** Opening SUPPLIED DATA block **
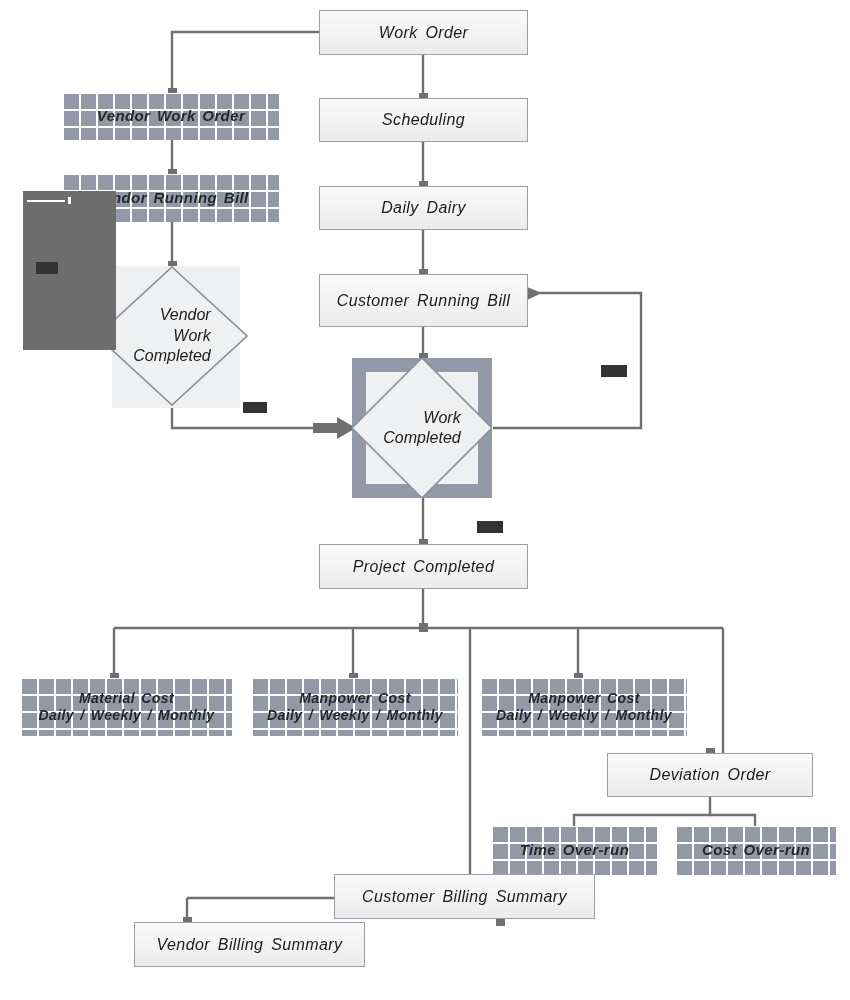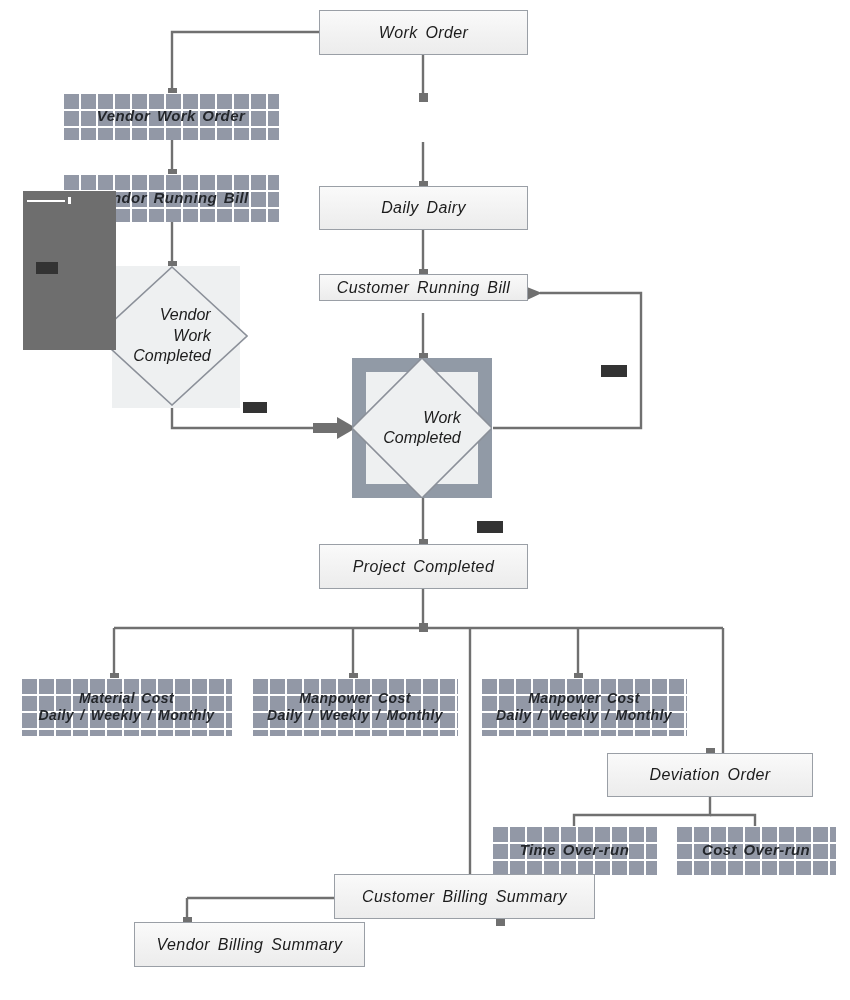"Scheduling" div.node { html: none -> <div> <span>Scheduling</span> </div> }
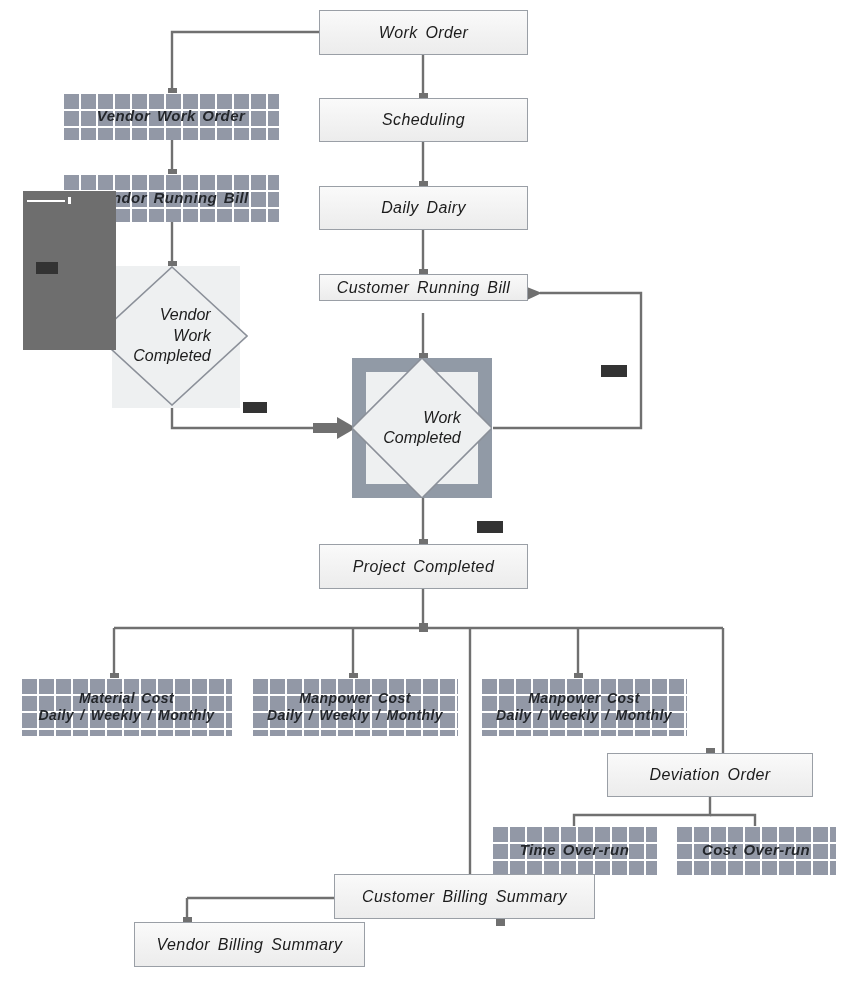"Customer Running Bill" div.node { height: 27px -> 53px }
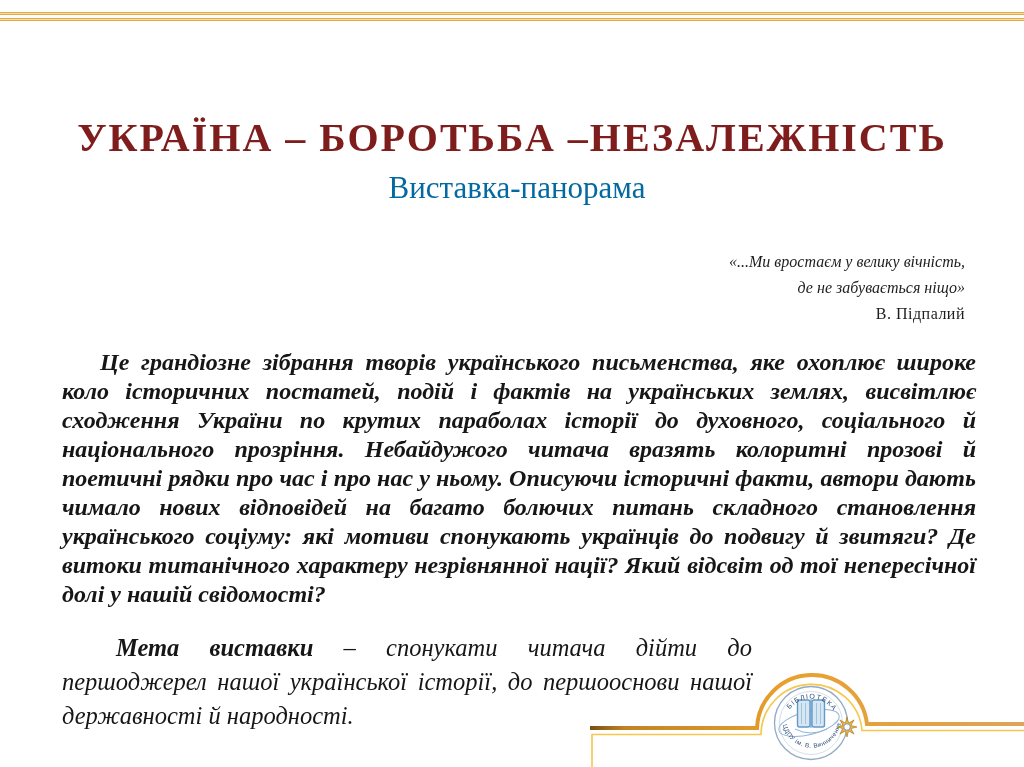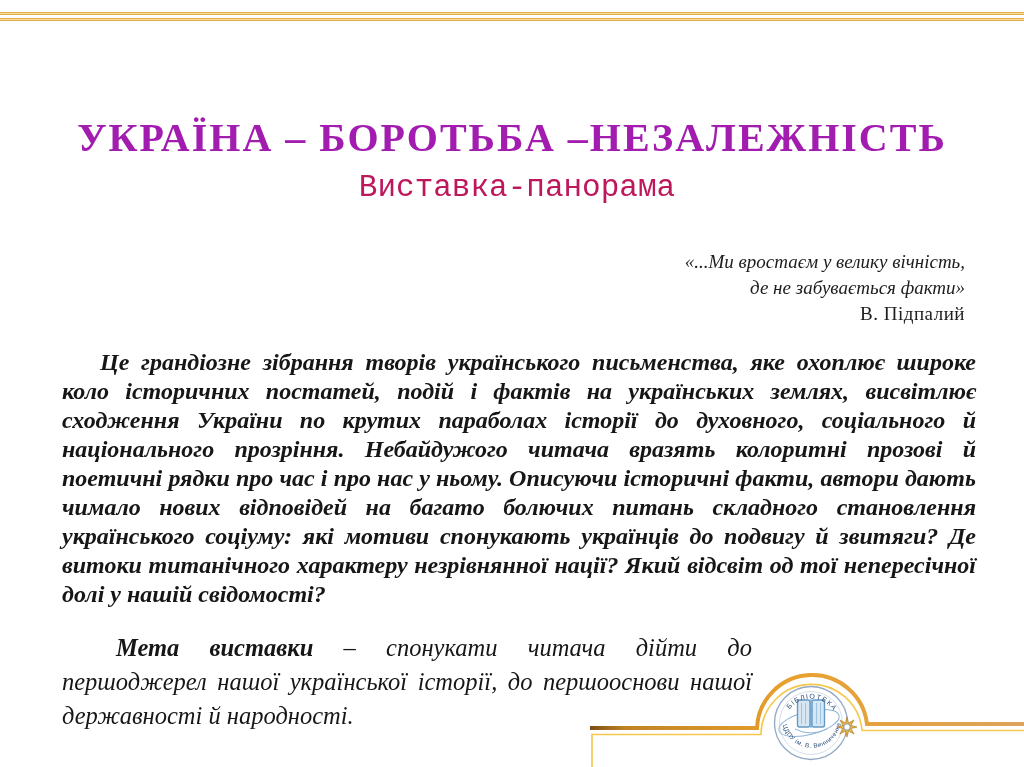"УКРАЇНА – БОРОТЬБА –НЕЗАЛЕЖНІСТЬ" .title { color: #a21caf -> #7f1d1d }
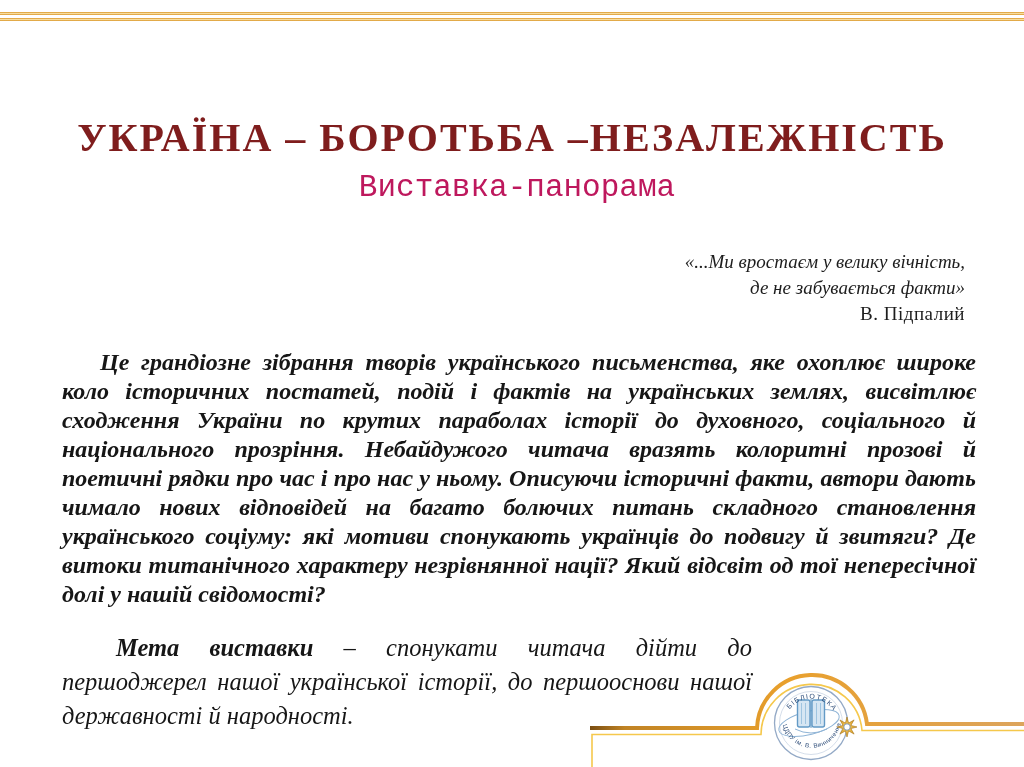"Виставка-панорама" .subtitle { color: #be185d -> #0369a1; font-family: Liberation Mono, monospace -> Liberation Serif, serif }
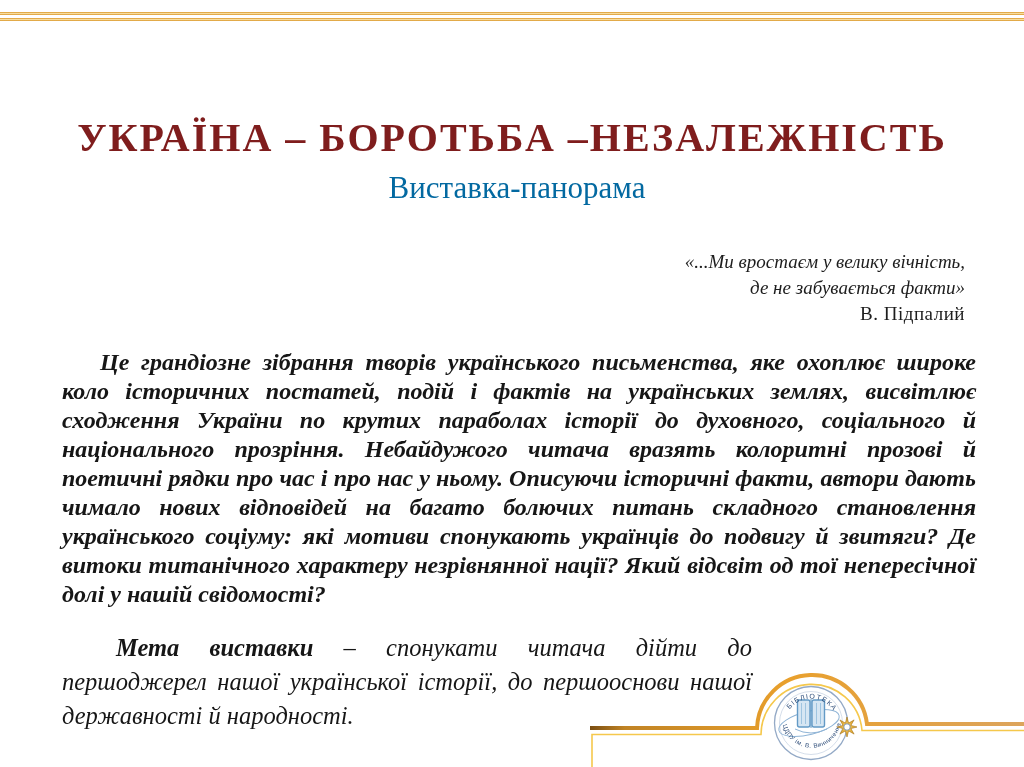"«...Ми вростаєм у велику вічність," .epigraph { font-size: 19px -> 16px }
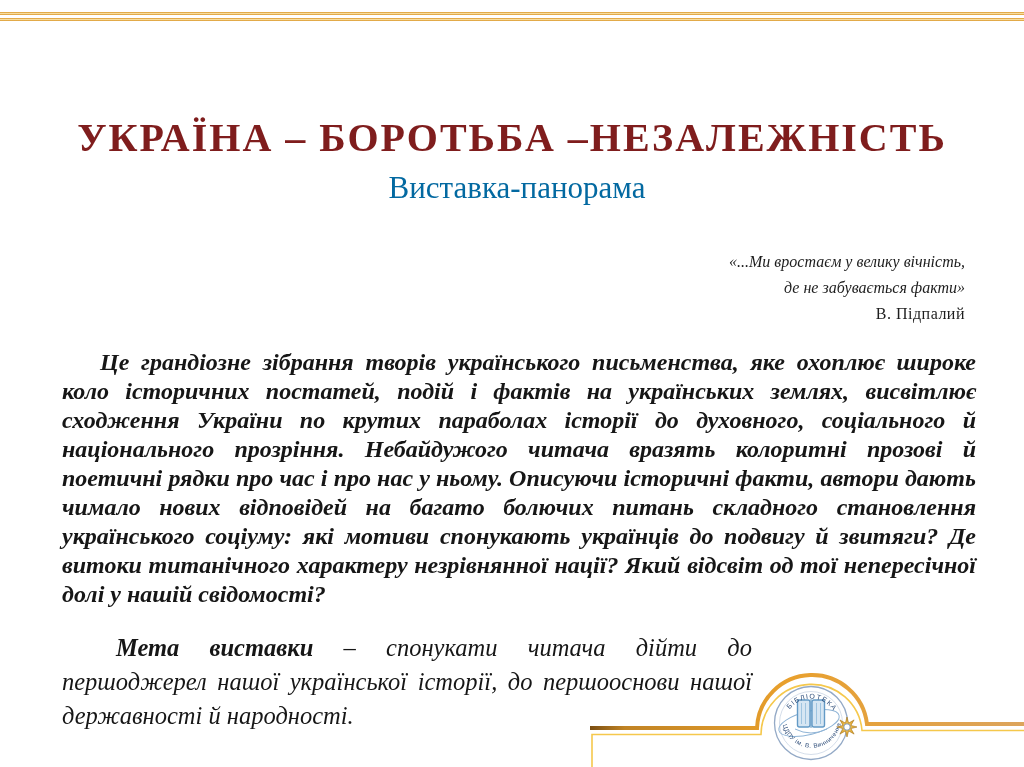"де не забувається факти»" div.q { text: факти -> ніщо }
** Closing SUPPLIED DATA block **
▶ _WHAT THE TASK ASKS_
Repeat the preceding records exactly but drop the images.

▶ _RESPONSE_
"Scheduling" div.node { html: none -> <div> <span>Scheduling</span> </div> }
"Customer Running Bill" div.node { height: 27px -> 53px }
"УКРАЇНА – БОРОТЬБА –НЕЗАЛЕЖНІСТЬ" .title { color: #a21caf -> #7f1d1d }
"Виставка-панорама" .subtitle { color: #be185d -> #0369a1; font-family: Liberation Mono, monospace -> Liberation Serif, serif }
"«...Ми вростаєм у велику вічність," .epigraph { font-size: 19px -> 16px }
"де не забувається факти»" div.q { text: факти -> ніщо }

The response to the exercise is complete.